Directions for this task
The entries that follow include a run beginning at the line with "with the BAA/CAA" and ending at the line with "finance or claims system."; restate that run word for word and leave the rest out.

Modification records:

....................

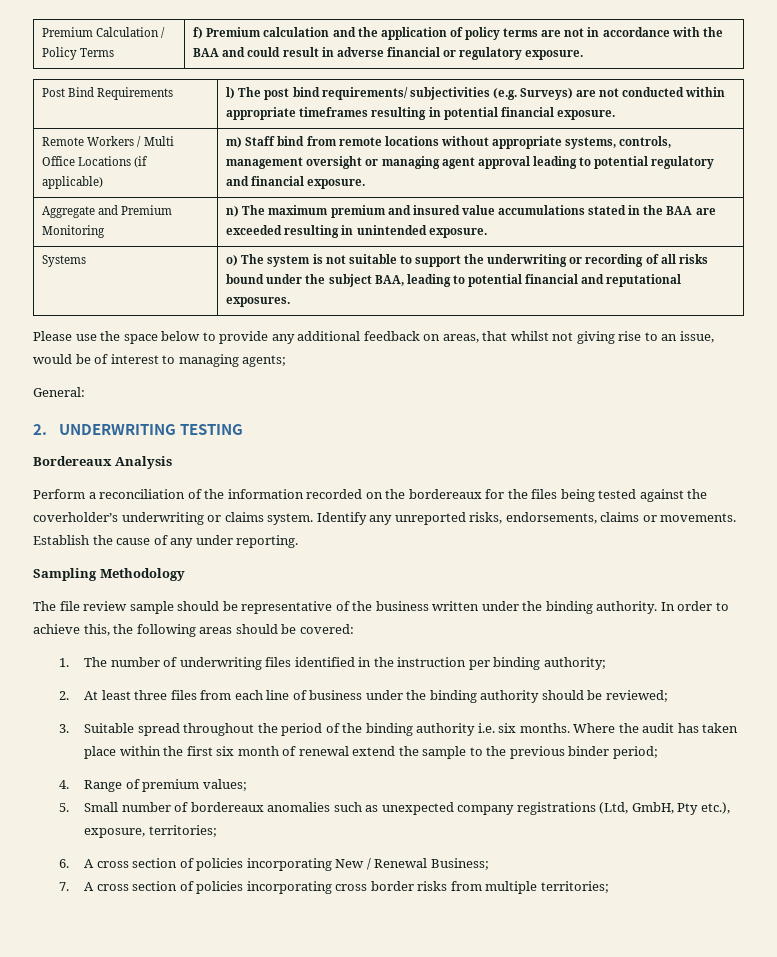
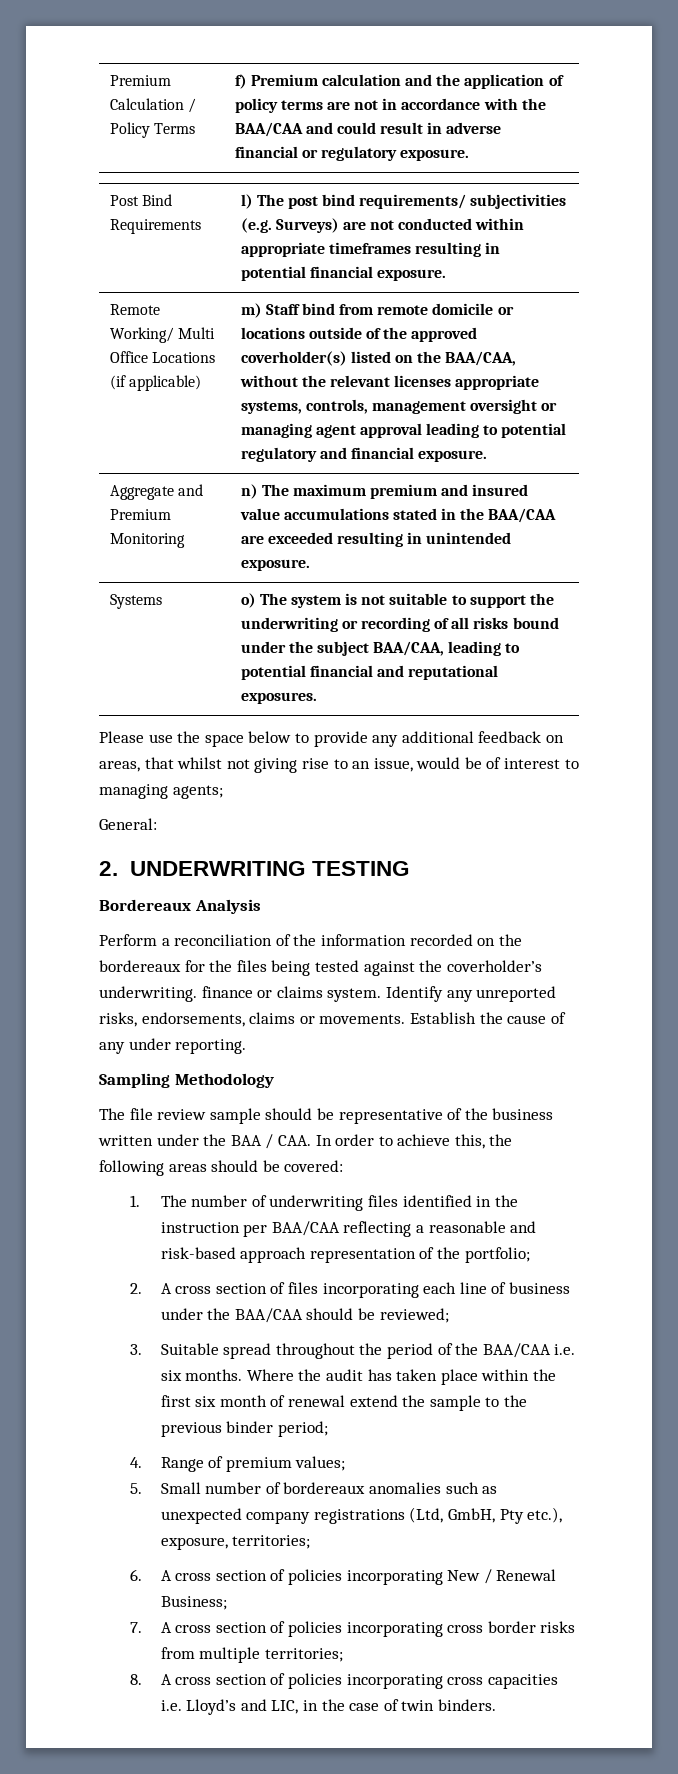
- Premium Calculation / Policy Terms | f) Premium calculation and the application of policy terms are not in accordance with the BAA and could result in adverse financial or regulatory exposure.
+ Premium Calculation / Policy Terms | f) Premium calculation and the application of policy terms are not in accordance with the BAA/CAA and could result in adverse financial or regulatory exposure.
- Remote Workers / Multi Office Locations (if applicable)
+ Remote Working/ Multi Office Locations (if applicable)
- m) Staff bind from remote locations without appropriate systems, controls, management oversight or managing agent approval leading to potential regulatory and financial exposure.
+ m) Staff bind from remote domicile or locations outside of the approved coverholder(s) listed on the BAA/CAA, without the relevant licenses appropriate systems, controls, management oversight or managing agent approval leading to potential regulatory and financial exposure.
- Aggregate and Premium Monitoring | n) The maximum premium and insured value accumulations stated in the BAA are exceeded resulting in unintended exposure.
+ Aggregate and Premium Monitoring | n) The maximum premium and insured value accumulations stated in the BAA/CAA are exceeded resulting in unintended exposure.
- Systems | o) The system is not suitable to support the underwriting or recording of all risks bound under the subject BAA, leading to potential financial and reputational exposures.
+ Systems | o) The system is not suitable to support the underwriting or recording of all risks bound under the subject BAA/CAA, leading to potential financial and reputational exposures.
- Perform a reconciliation of the information recorded on the bordereaux for the files being tested against the coverholder’s underwriting or claims system.
+ Perform a reconciliation of the information recorded on the bordereaux for the files being tested against the coverholder’s underwriting. finance or claims system.
- The file review sample should be representative of the business written under the binding authority. In order to achieve this, the following areas should be covered:
+ The file review sample should be representative of the business written under the BAA / CAA. In order to achieve this, the following areas should be covered:
- 1. The number of underwriting files identified in the instruction per binding authority;
- 2. At least three files from each line of business under the binding authority should be reviewed;
+ 1. The number of underwriting files identified in the instruction per BAA/CAA reflecting a reasonable and risk-based approach representation of the portfolio;
+ 2. A cross section of files incorporating each line of business under the BAA/CAA should be reviewed;
- 3. Suitable spread throughout the period of the binding authority i.e. six months.
+ 3. Suitable spread throughout the period of the BAA/CAA i.e. six months.
+ 8. A cross section of policies incorporating cross capacities i.e. Lloyd’s and LIC, in the case of twin binders.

....................

Written answer
+ Premium Calculation / Policy Terms | f) Premium calculation and the application of policy terms are not in accordance with the BAA/CAA and could result in adverse financial or regulatory exposure.
- Remote Workers / Multi Office Locations (if applicable)
+ Remote Working/ Multi Office Locations (if applicable)
- m) Staff bind from remote locations without appropriate systems, controls, management oversight or managing agent approval leading to potential regulatory and financial exposure.
+ m) Staff bind from remote domicile or locations outside of the approved coverholder(s) listed on the BAA/CAA, without the relevant licenses appropriate systems, controls, management oversight or managing agent approval leading to potential regulatory and financial exposure.
- Aggregate and Premium Monitoring | n) The maximum premium and insured value accumulations stated in the BAA are exceeded resulting in unintended exposure.
+ Aggregate and Premium Monitoring | n) The maximum premium and insured value accumulations stated in the BAA/CAA are exceeded resulting in unintended exposure.
- Systems | o) The system is not suitable to support the underwriting or recording of all risks bound under the subject BAA, leading to potential financial and reputational exposures.
+ Systems | o) The system is not suitable to support the underwriting or recording of all risks bound under the subject BAA/CAA, leading to potential financial and reputational exposures.
- Perform a reconciliation of the information recorded on the bordereaux for the files being tested against the coverholder’s underwriting or claims system.
+ Perform a reconciliation of the information recorded on the bordereaux for the files being tested against the coverholder’s underwriting. finance or claims system.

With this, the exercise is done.